**Web page revision data:**
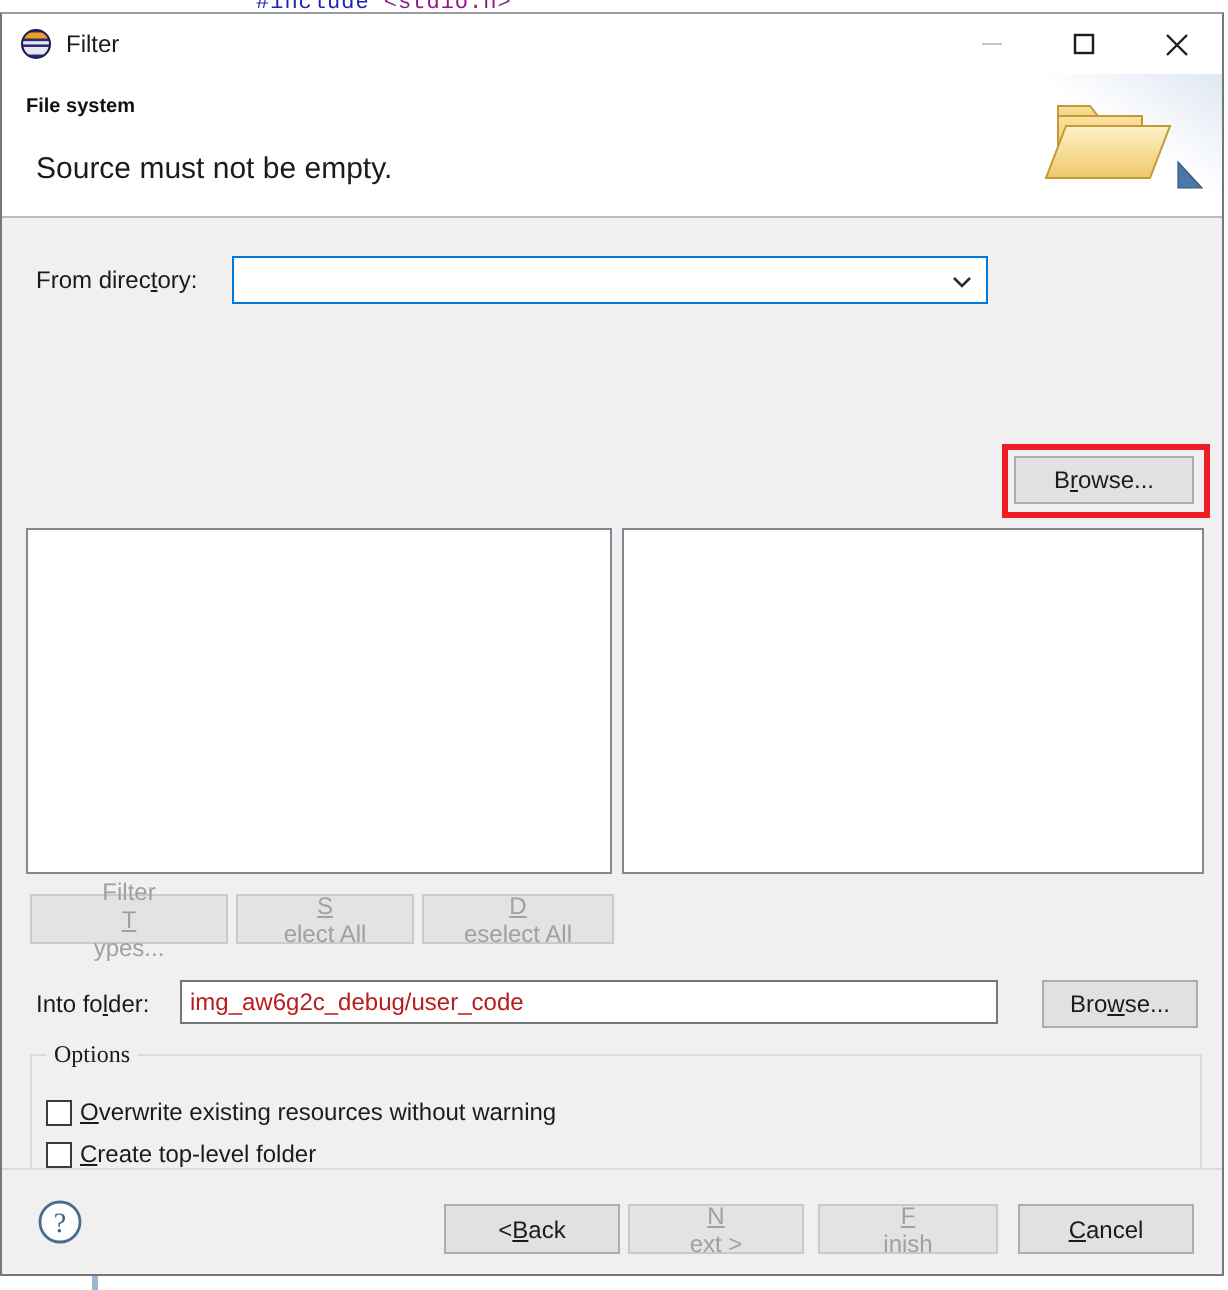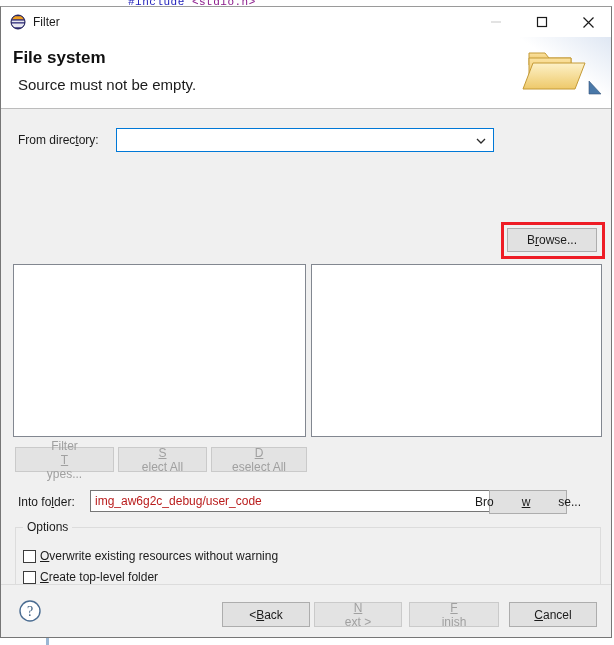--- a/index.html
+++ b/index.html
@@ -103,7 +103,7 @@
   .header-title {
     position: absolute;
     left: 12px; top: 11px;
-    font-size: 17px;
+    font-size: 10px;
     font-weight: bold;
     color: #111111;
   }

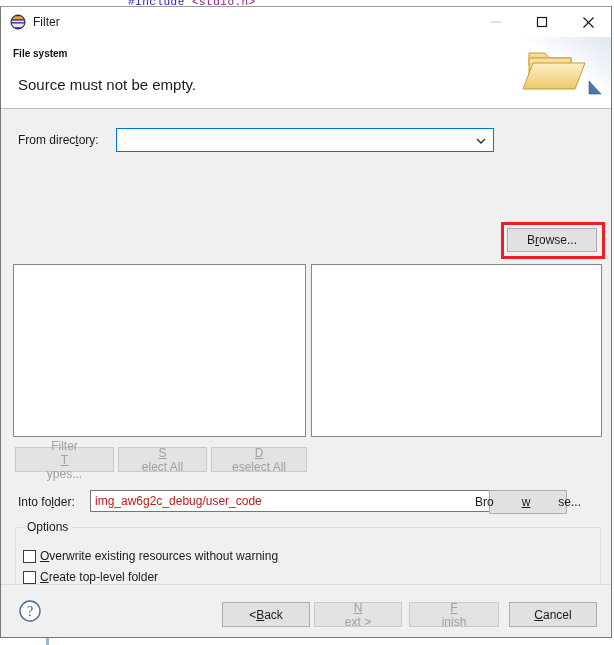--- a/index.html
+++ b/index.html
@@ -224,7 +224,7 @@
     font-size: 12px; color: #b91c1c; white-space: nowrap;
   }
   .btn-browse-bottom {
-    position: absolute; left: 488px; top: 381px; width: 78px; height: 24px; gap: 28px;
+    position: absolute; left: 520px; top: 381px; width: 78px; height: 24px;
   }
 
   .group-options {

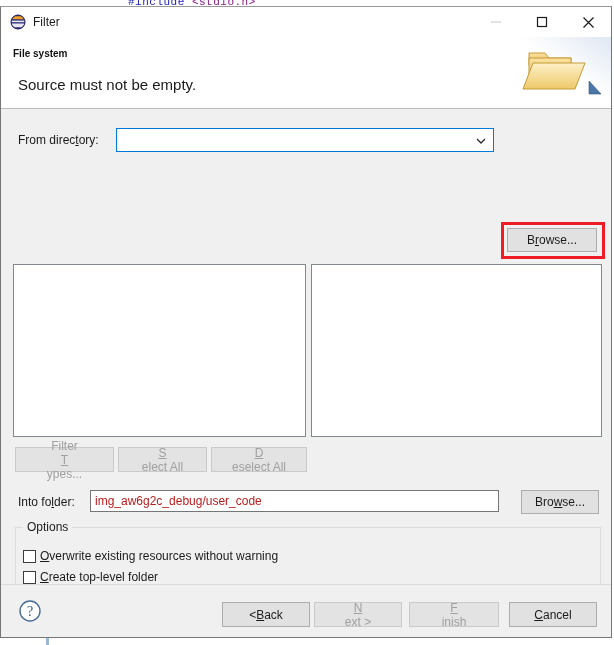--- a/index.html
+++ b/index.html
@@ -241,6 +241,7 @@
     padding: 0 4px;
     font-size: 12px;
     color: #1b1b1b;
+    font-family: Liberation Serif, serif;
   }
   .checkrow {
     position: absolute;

---

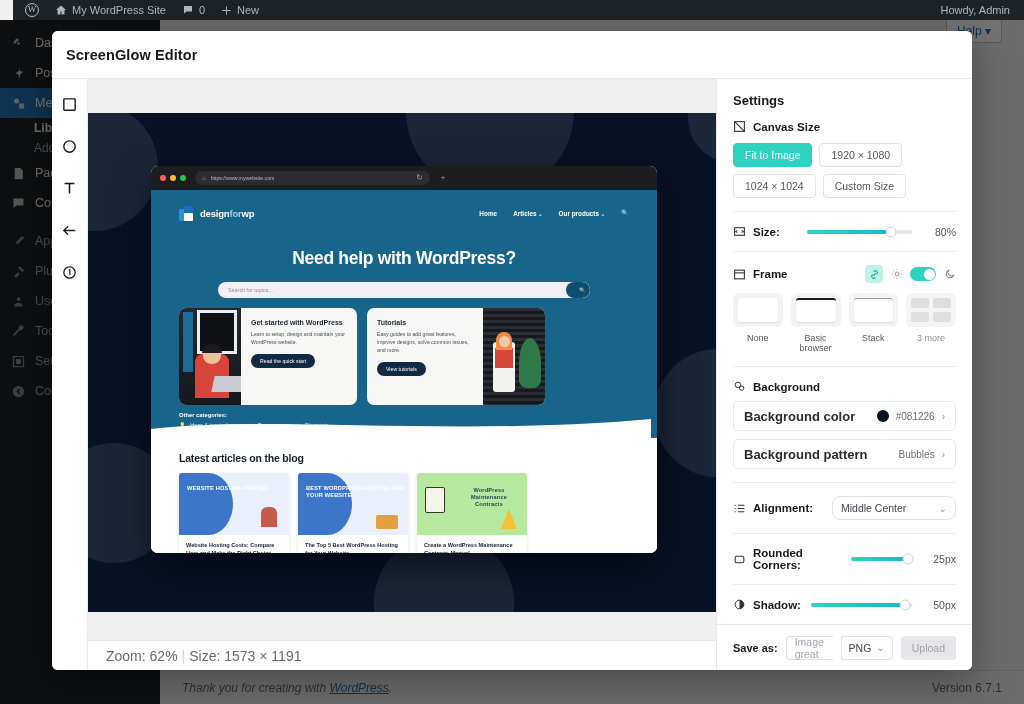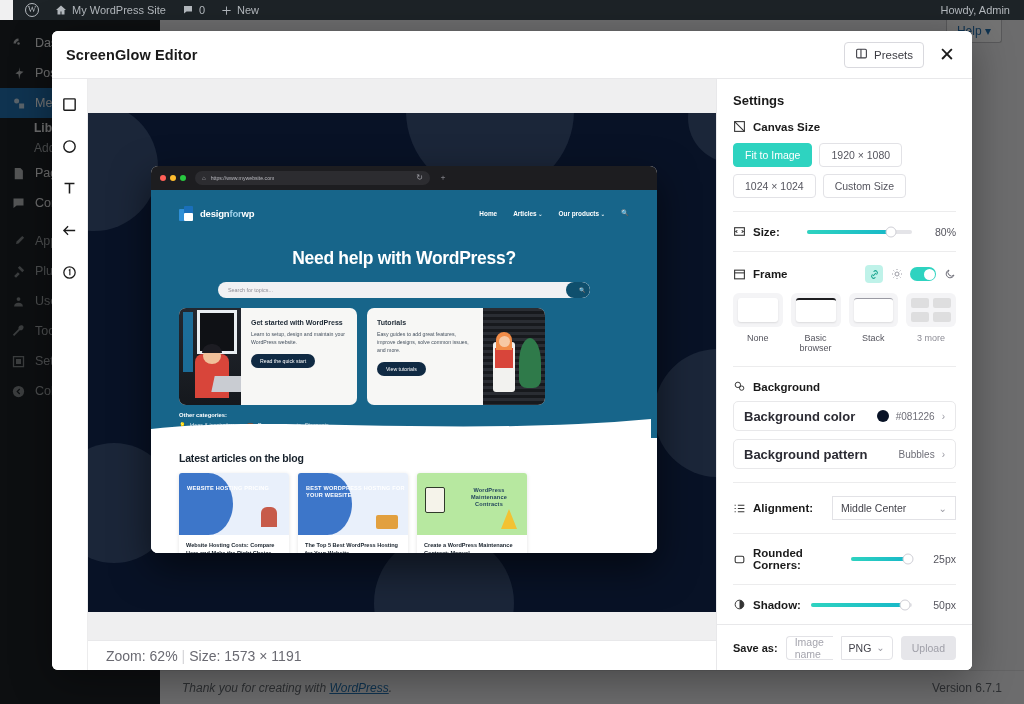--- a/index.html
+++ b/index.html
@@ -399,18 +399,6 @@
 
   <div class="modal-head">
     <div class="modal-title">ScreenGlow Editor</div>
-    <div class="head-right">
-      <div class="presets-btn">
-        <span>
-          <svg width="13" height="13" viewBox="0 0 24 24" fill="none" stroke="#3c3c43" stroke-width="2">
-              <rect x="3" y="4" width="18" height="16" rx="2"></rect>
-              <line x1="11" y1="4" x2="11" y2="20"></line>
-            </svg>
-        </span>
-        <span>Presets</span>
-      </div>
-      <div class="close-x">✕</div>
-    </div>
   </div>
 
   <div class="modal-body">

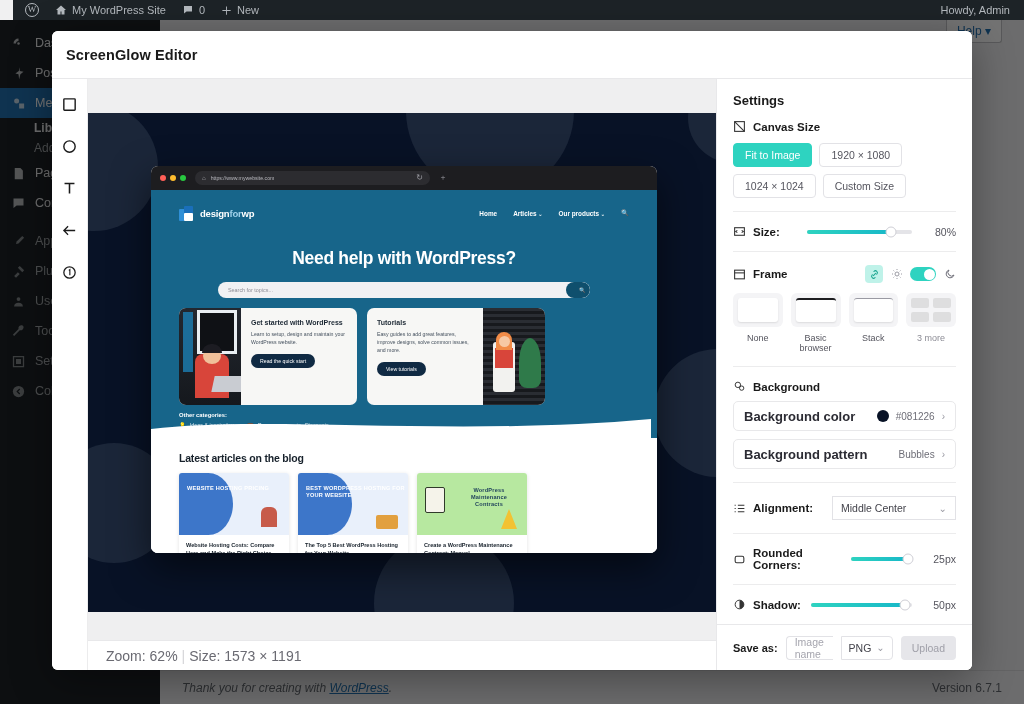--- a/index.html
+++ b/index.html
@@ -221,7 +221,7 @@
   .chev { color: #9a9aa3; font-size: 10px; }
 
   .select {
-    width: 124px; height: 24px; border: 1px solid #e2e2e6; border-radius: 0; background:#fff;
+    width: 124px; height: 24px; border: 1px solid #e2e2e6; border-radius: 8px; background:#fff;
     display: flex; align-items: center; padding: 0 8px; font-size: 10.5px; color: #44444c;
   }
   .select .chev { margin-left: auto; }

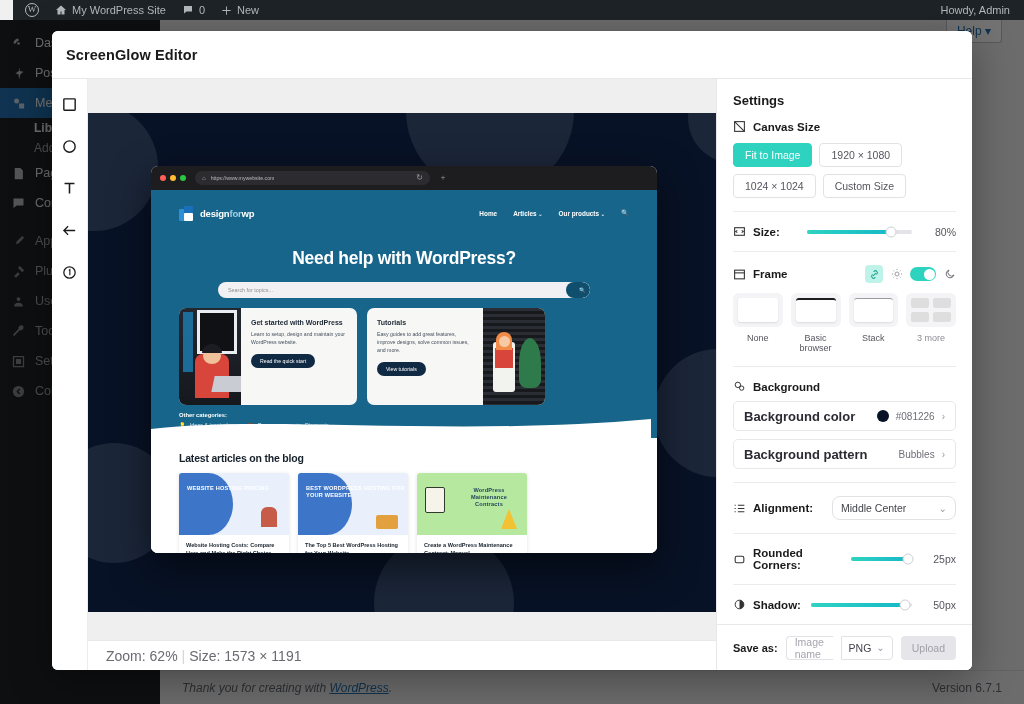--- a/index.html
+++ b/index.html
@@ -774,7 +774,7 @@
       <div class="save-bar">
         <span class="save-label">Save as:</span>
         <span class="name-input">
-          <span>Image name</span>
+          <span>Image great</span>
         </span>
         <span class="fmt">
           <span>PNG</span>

**DIRECTIONS:** Lines holding the word "title" are the answer; copy every one from the records above.

**ANSWER BOX:**
   .header-title {
     <div class="modal-title">ScreenGlow Editor</div>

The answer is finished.